During the pandemic, especially spring of 2020, Arms Forest saw a spike in use by visitors.  Monthly visits increased fivefold in April, May and June of 2020.  We have seen sustained use in these areas that has stayed 2-3 times use in the previous two years before the pandemic. Places like Arms where the ecology is so significant, need to be supported with trail adaptions like the work Timber and Stone will start this summer.

Timber and Stone staff meeting with a client.

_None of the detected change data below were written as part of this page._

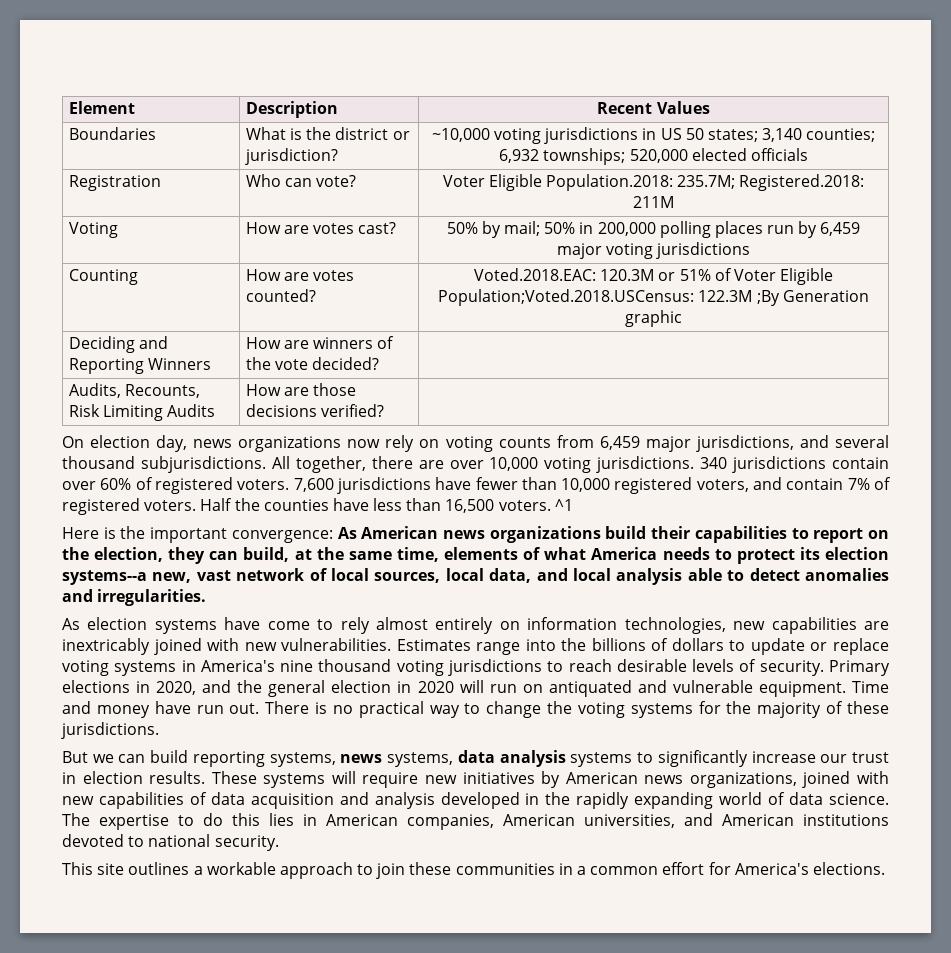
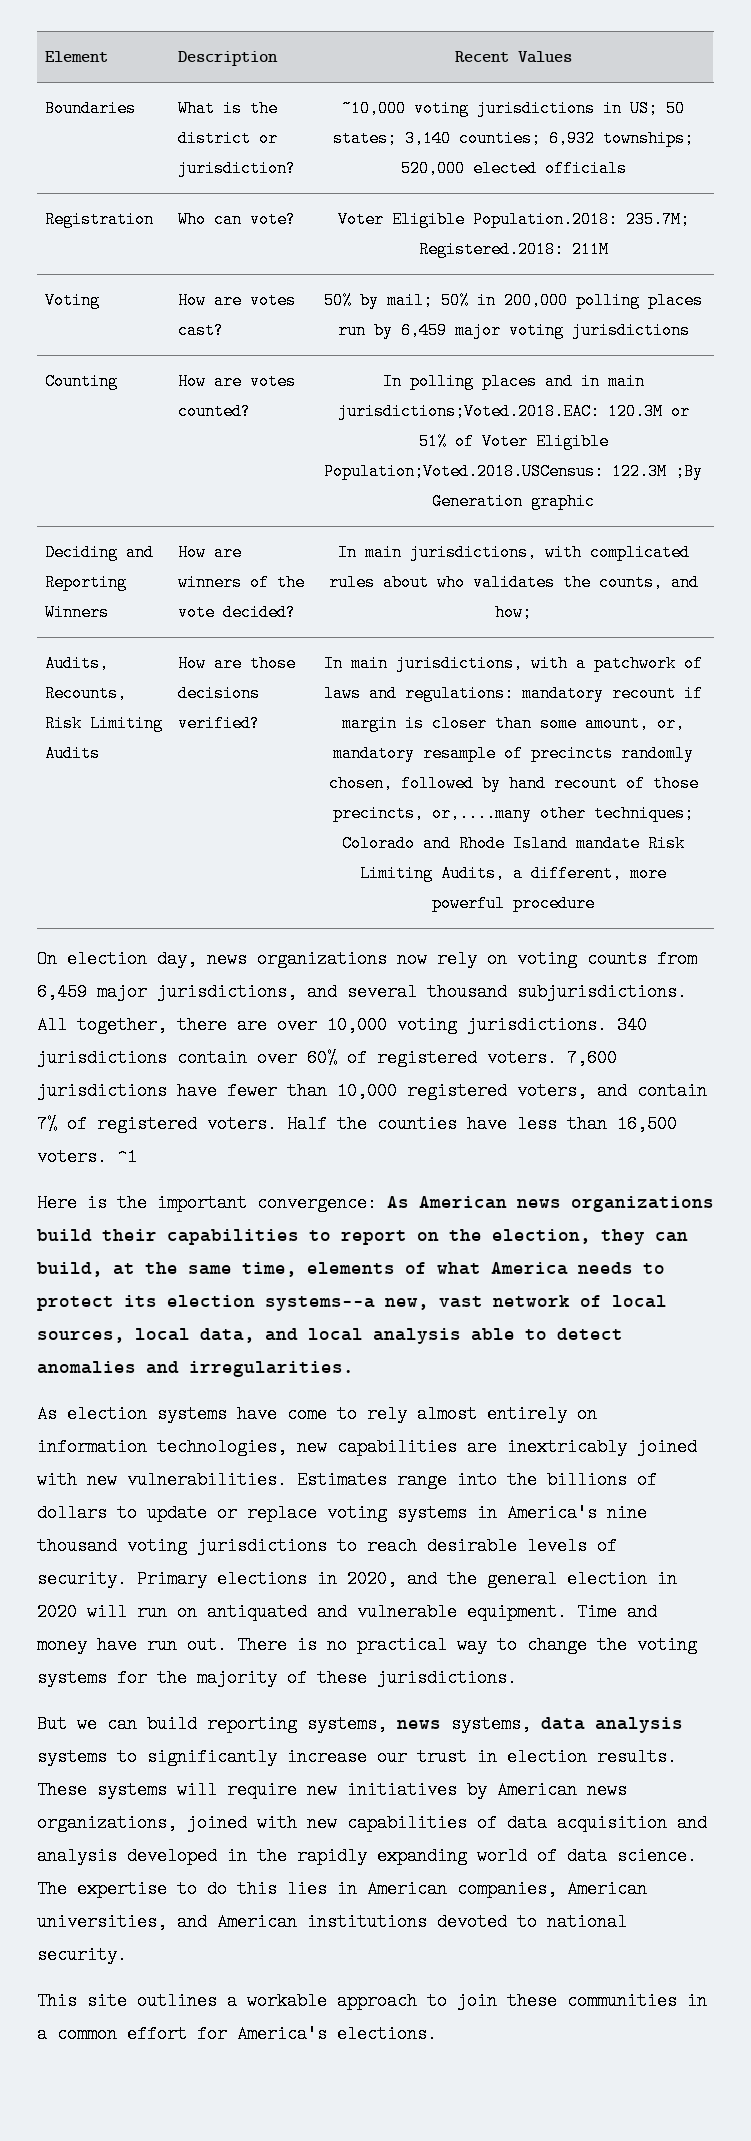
[660,128,682,140] US -> [630,100,658,117] US;
[473,268,596,281] Voted.2018.EAC: -> [382,373,645,390] [337,403,600,420] In polling places and in main jurisdictions;Voted.2018.EAC:
(380, 363) none -> [337,544,690,561] [328,574,699,591] [495,604,532,621] In main jurisdictions, with complicated rules about who validates the counts, and how;
(384, 410) none -> [324,655,703,672] [324,685,703,702] [342,715,685,732] [333,745,694,762] [328,775,699,792] [333,805,694,822] [342,835,685,852] [360,865,667,882] [432,895,595,912] In main jurisdictions, with a patchwork of laws and regulations: mandatory recount if margin is closer than some amount, or, mandatory resample of precincts randomly chosen, followed by hand recount of those precincts, or,....many other techniques; Colorado and Rhode Island mandate Risk Limiting Audits, a different, more powerful procedure

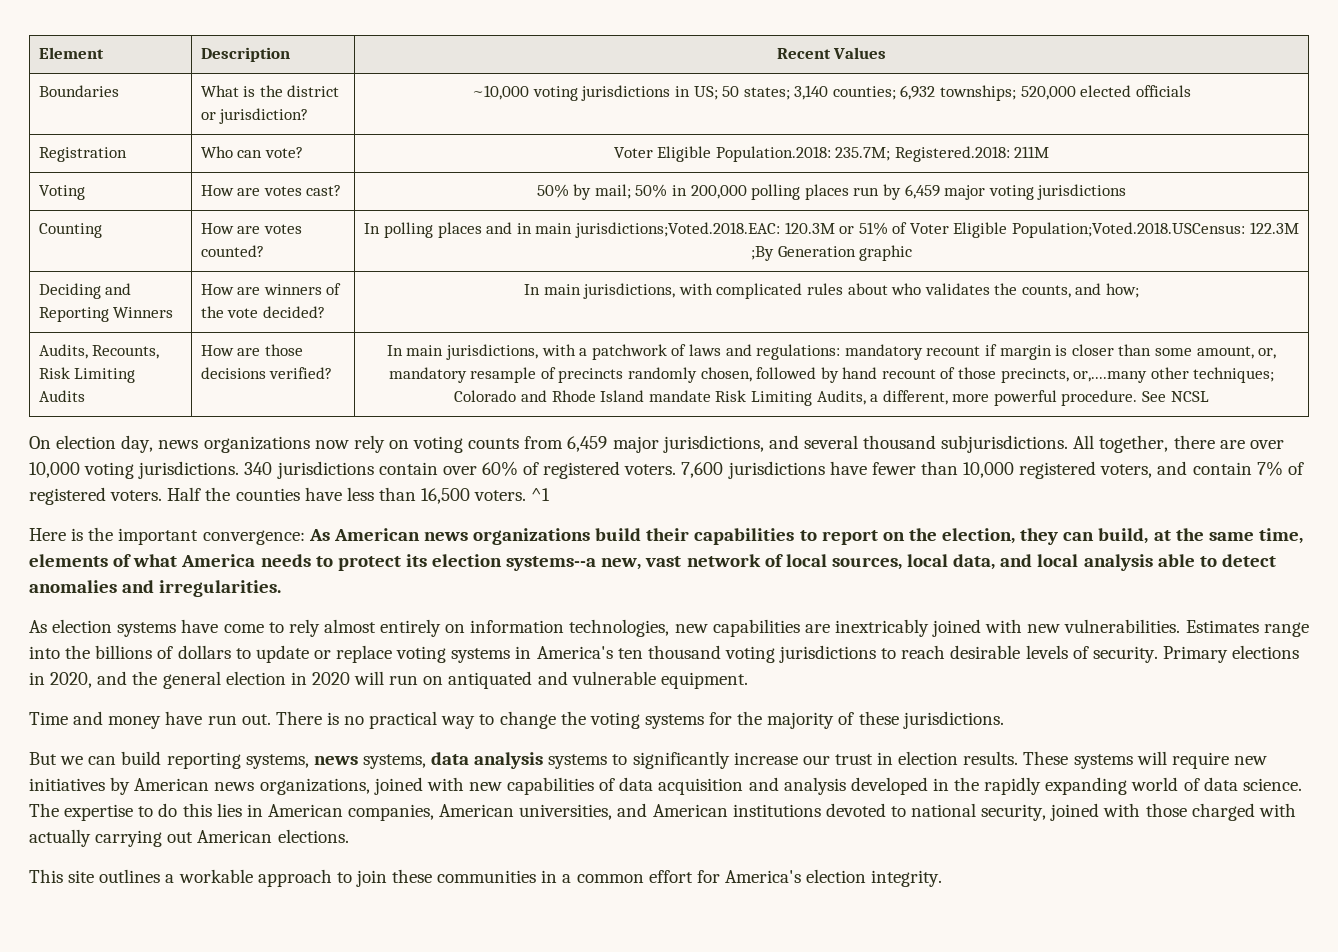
[513,895,595,912] procedure -> [1061,390,1209,406] procedure. See NCSL
[607,1504,647,1522] nine -> [617,648,643,659] ten
(567, 1612) none -> (748, 680) //
[37,1946,127,1964] security. -> [981,803,1296,821] [29,829,349,847] security, joined with those charged with actually carrying out American elections.
[337,2025,437,2043] elections. -> [806,869,943,887] election integrity.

“The time, energy, resources, and creativity that has gone into the trail design process and the trail improvements is a beautiful representation of an offering to Arms Forest.  As we visit this space, enjoy its beauty, and receive its gifts we hope that visitors can acknowledge and understand their ability to give offerings to the space in the form of their attention, and attunement while visiting.  It is critical that we begin to understand the reciprocal nature to our individual role with spaces like Arms.  We are excited to continue to enhance the space, and provide guidance and signage that helps remind and educate visitor of the ethics and needs of the space, and our role in sustaining it. Please stay on trails, consider bringing domesticated animals to other locations, and if you do have an animal with you, ensure it is leashed for the entirety of your visit,” said Dan Cahill.